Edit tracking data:
###

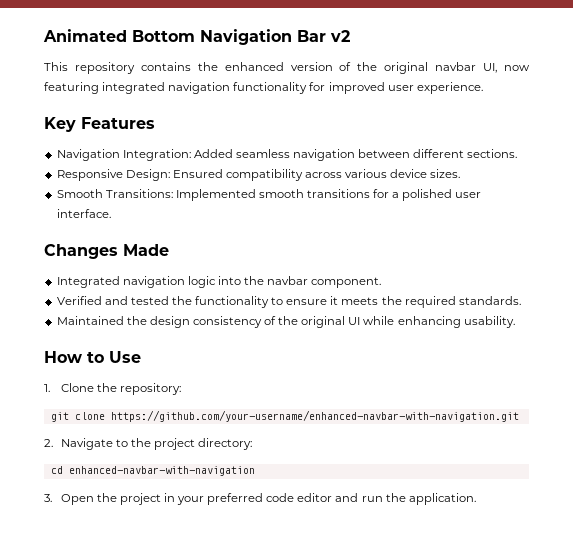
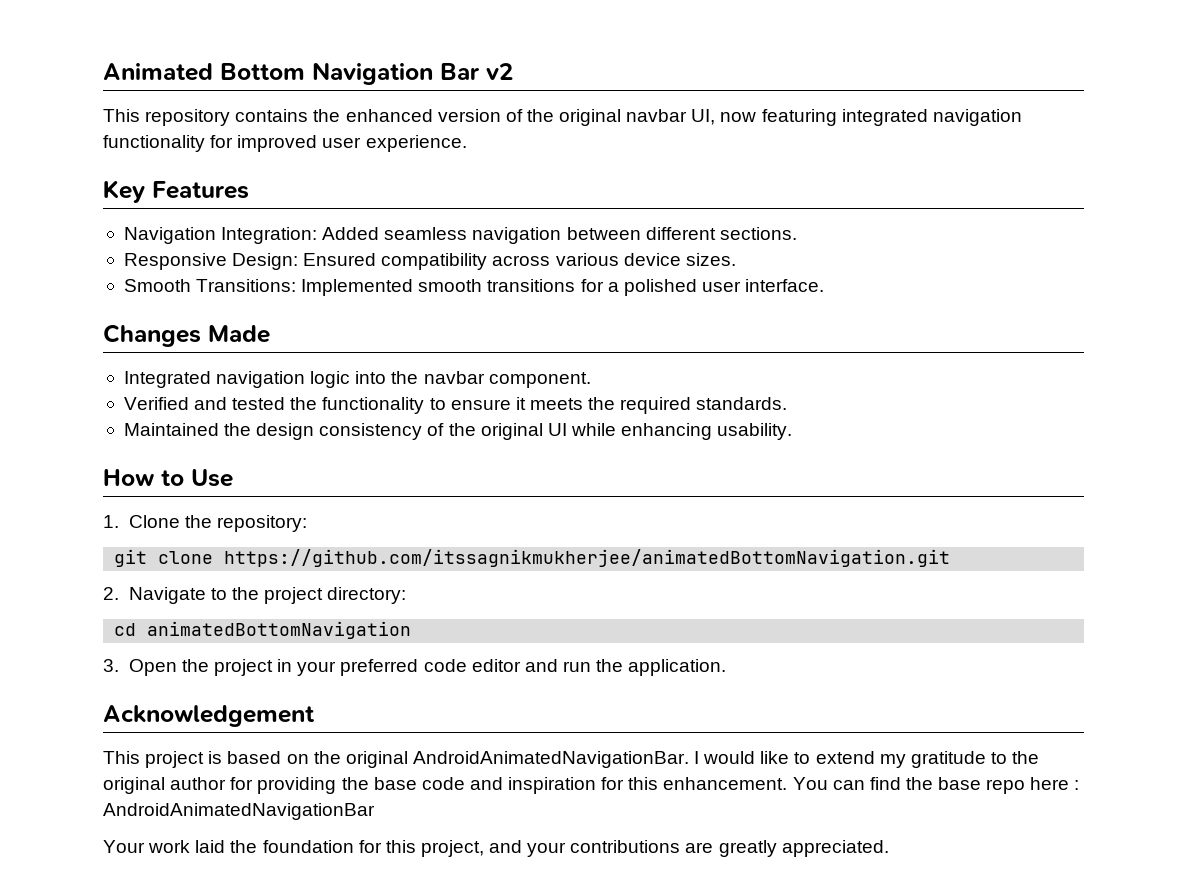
- git clone https://github.com/your-username/enhanced-navbar-with-navigation.git
+ git clone https://github.com/itssagnikmukherjee/animatedBottomNavigation.git
- cd enhanced-navbar-with-navigation
+ cd animatedBottomNavigation
+ Acknowledgement
+ This project is based on the original AndroidAnimatedNavigationBar. I would like to extend my gratitude to the original author for providing the base code and inspiration for this enhancement. You can find the base repo here : AndroidAnimatedNavigationBar
+ Your work laid the foundation for this project, and your contributions are greatly appreciated.

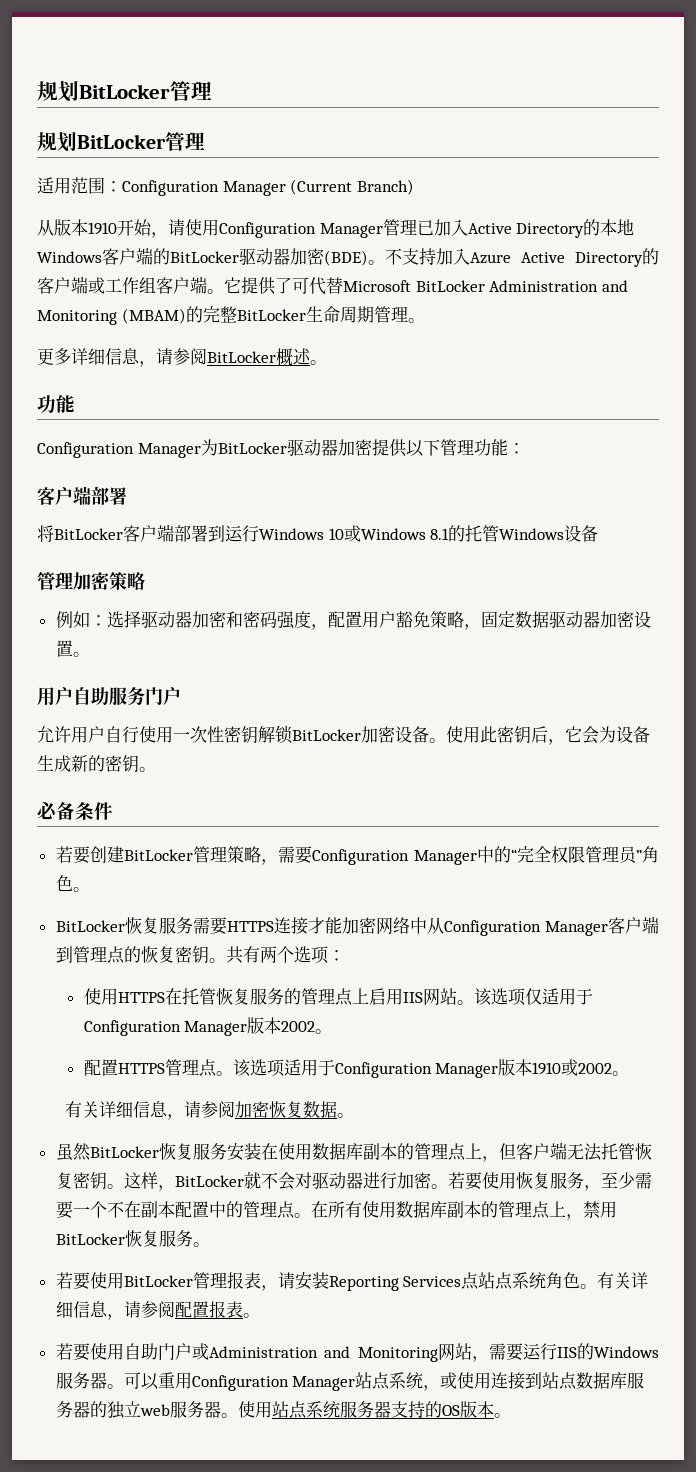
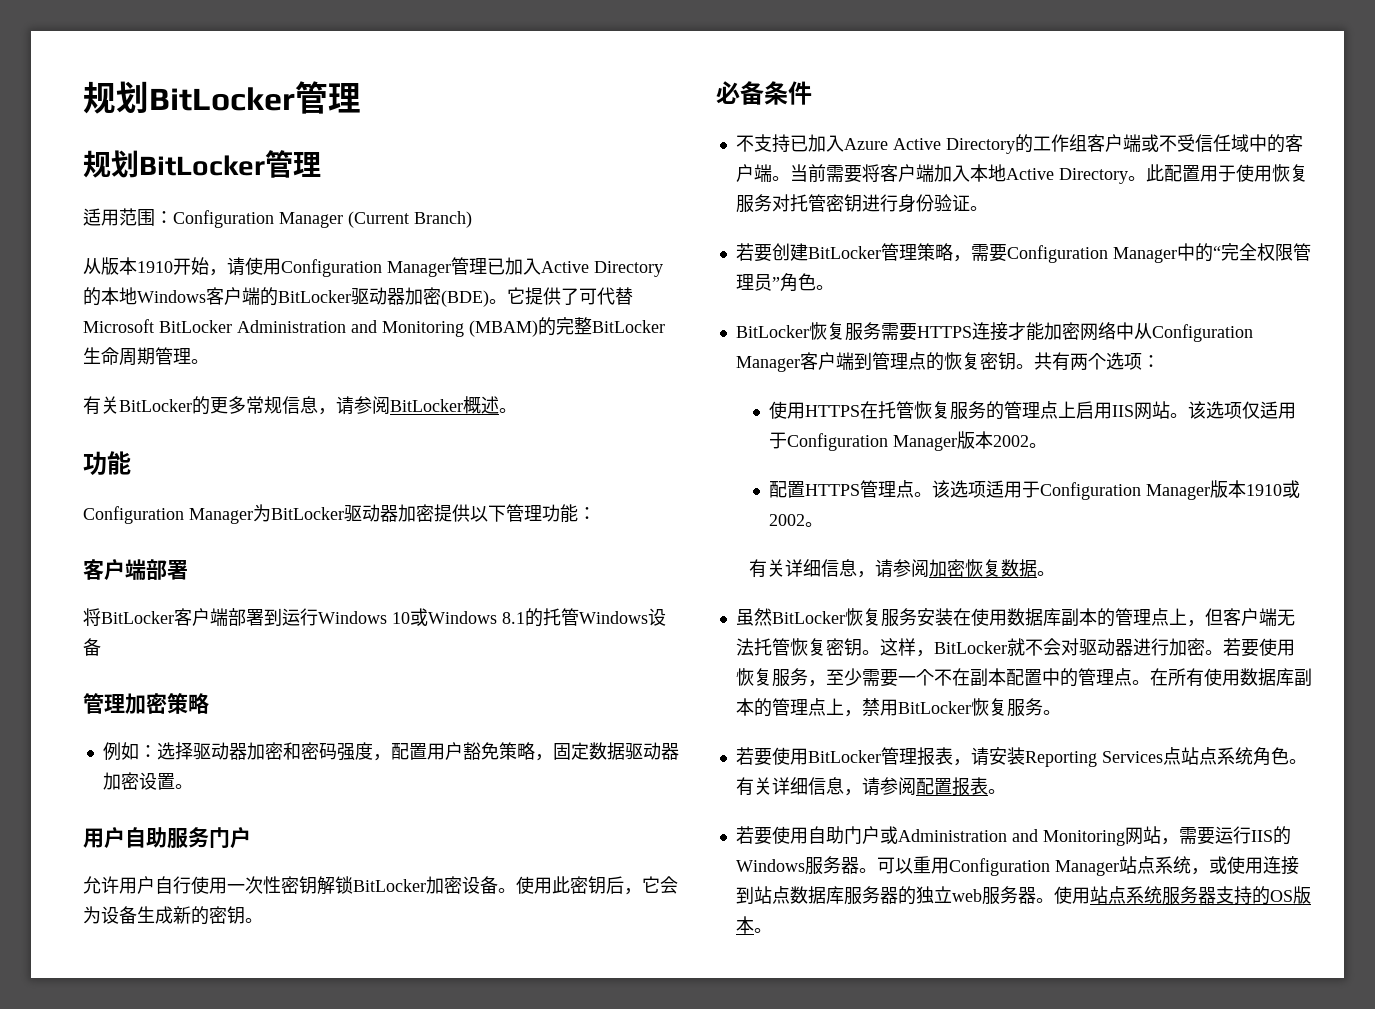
- 不支持加入Azure Active Directory的客户端或工作组客户端。
- 更多详细信息，请参阅BitLocker概述。
+ 有关BitLocker的更多常规信息，请参阅BitLocker概述。
+ 不支持已加入Azure Active Directory的工作组客户端或不受信任域中的客户端。当前需要将客户端加入本地Active Directory。此配置用于使用恢复服务对托管密钥进行身份验证。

###

- _WHAT TO PRODUCE_: Every line of the entries above that holds "github" should be copied out.

- _SOLUTION TO THE EXERCISE_:
- git clone https://github.com/your-username/enhanced-navbar-with-navigation.git
+ git clone https://github.com/itssagnikmukherjee/animatedBottomNavigation.git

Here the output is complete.